What is expected → Scan the listing below and copy each line holding the word "width".

● ● ● ●

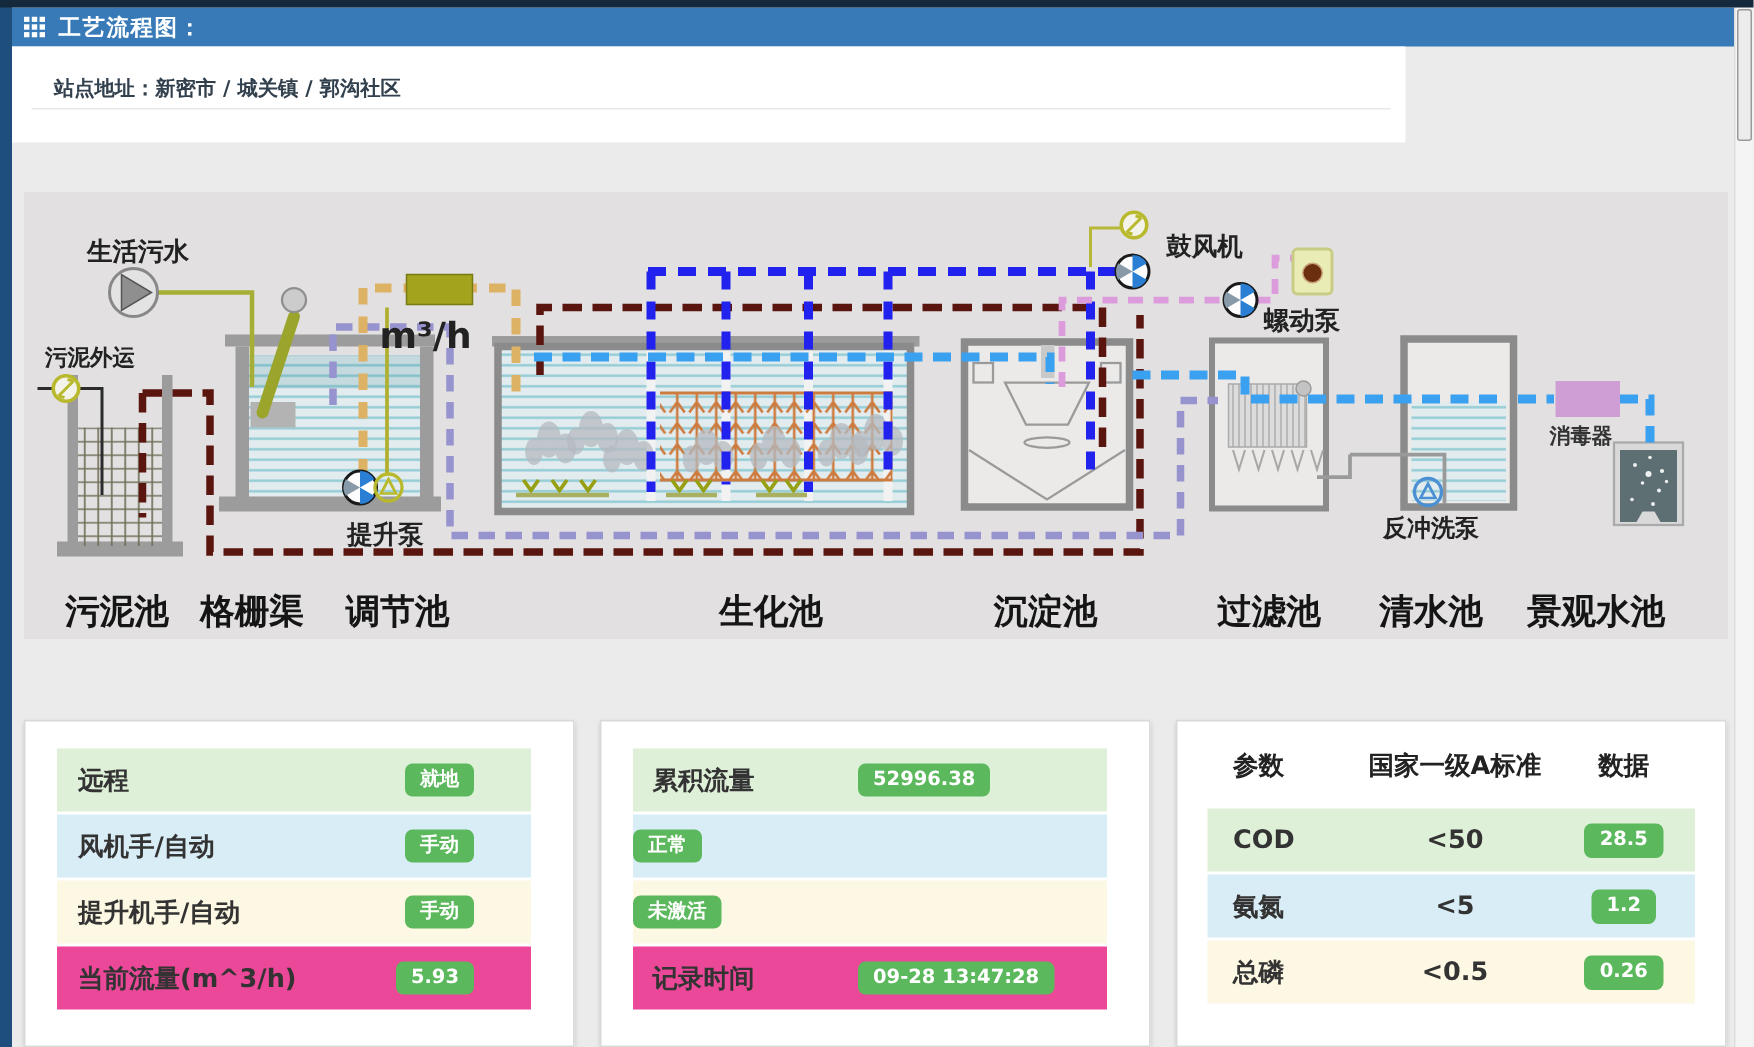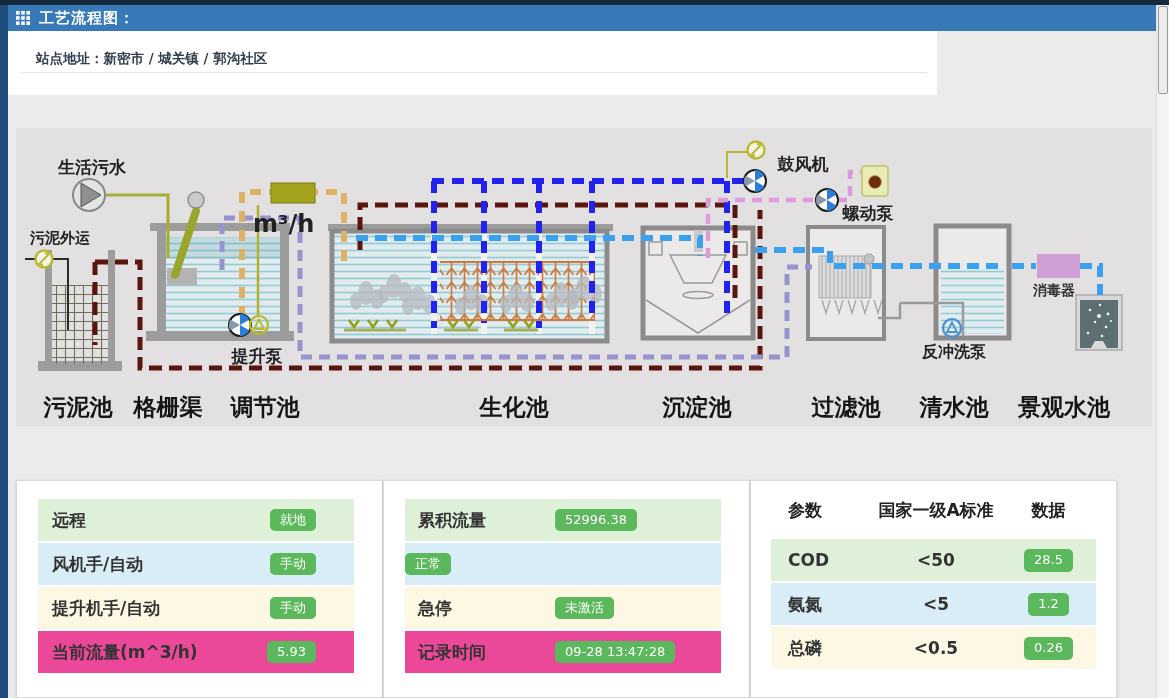--- a/index.html
+++ b/index.html
@@ -17,7 +17,7 @@
   .crumb-text{position:absolute;left:28px;top:19px;font-size:13.5px;font-weight:bold;color:#32404e}
   .crumb-rule{position:absolute;left:13px;right:10px;top:41px;border-top:1px solid #e7e7e7}
   .diagram-panel{position:absolute;left:16px;top:128px;width:1136px;height:298px;background:#e2e0e0}
-  .cards{position:absolute;left:16px;top:480px;display:flex;}
+  .cards{position:absolute;left:16px;top:480px;display:flex;gap:17px}
   .card{width:367px;height:218px;background:#fff;border:1px solid #d9d9d9;
         box-shadow:0 1px 3px rgba(0,0,0,.15);box-sizing:border-box}
   .tbl{margin:18px 28px 0 21px}

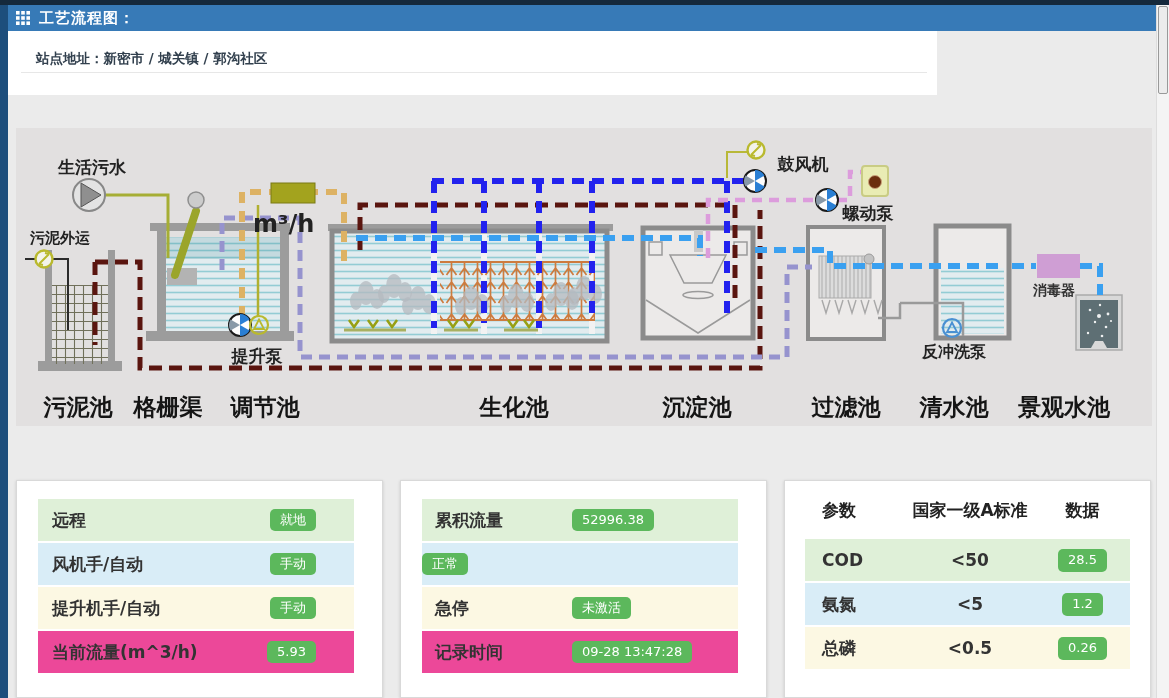--- a/index.html
+++ b/index.html
@@ -25,7 +25,7 @@
   .trow{height:42px;margin-bottom:2px;display:flex;align-items:center;font-size:17px;font-weight:bold;color:#333}
   .success{background:#dff0d8}.info{background:#d9edf7}.warning{background:#fcf8e3}.danger{background:#ec4899}
   .badge{display:inline-block;background:#5cb85c;border-radius:5px;color:#fff;
-         font-size:13px;font-weight:normal;padding:4px 10px;line-height:1.15;white-space:nowrap}
+         font-size:13px;font-weight:bold;padding:4px 10px;line-height:1.15;white-space:nowrap}
   .card1 .trow{justify-content:space-between;padding:0 38px 0 14px}
   .card2 .tlabel{width:150px;box-sizing:border-box;padding-left:13px;flex:0 0 150px}
   .thead{display:flex;height:40px;align-items:flex-start;font-size:17px;font-weight:bold;color:#222}

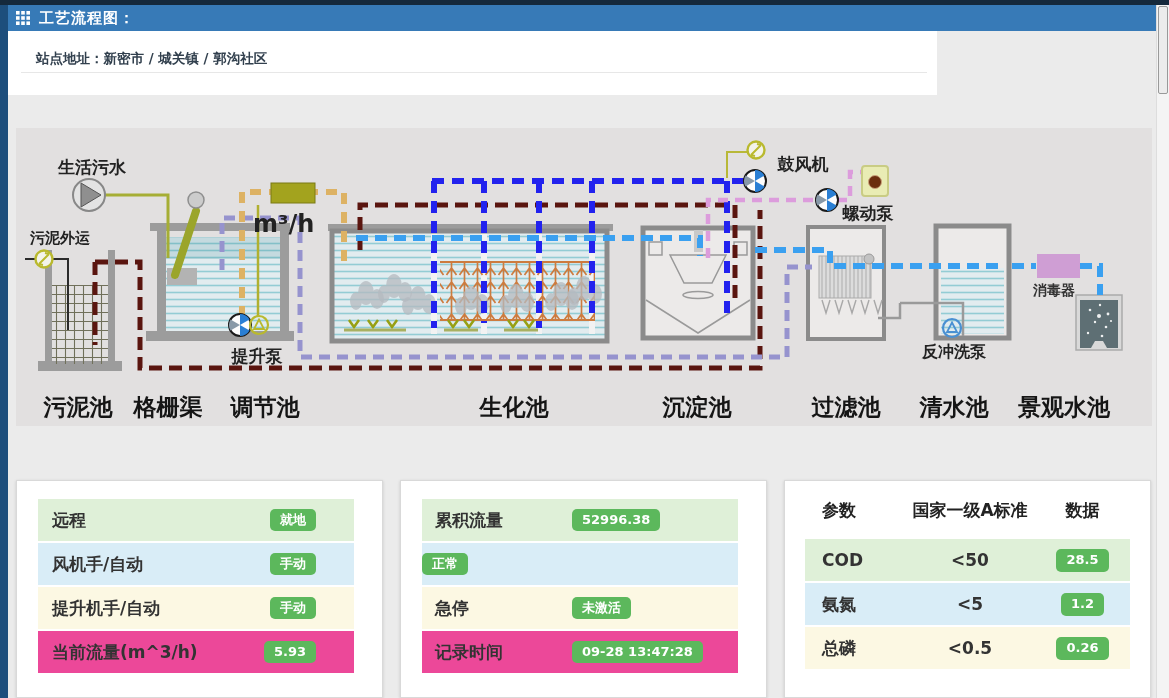--- a/index.html
+++ b/index.html
@@ -293,7 +293,6 @@
         <span class="badge">正常</span>
       </div>
       <div class="trow warning">
-        <span class="tlabel">急停</span>
         <span class="badge">未激活</span>
       </div>
       <div class="trow danger">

● ● ● ●

Result of this exercise →
   .diagram-panel{position:absolute;left:16px;top:128px;width:1136px;height:298px;background:#e2e0e0}
   .card{width:367px;height:218px;background:#fff;border:1px solid #d9d9d9;
   .card2 .tlabel{width:150px;box-sizing:border-box;padding-left:13px;flex:0 0 150px}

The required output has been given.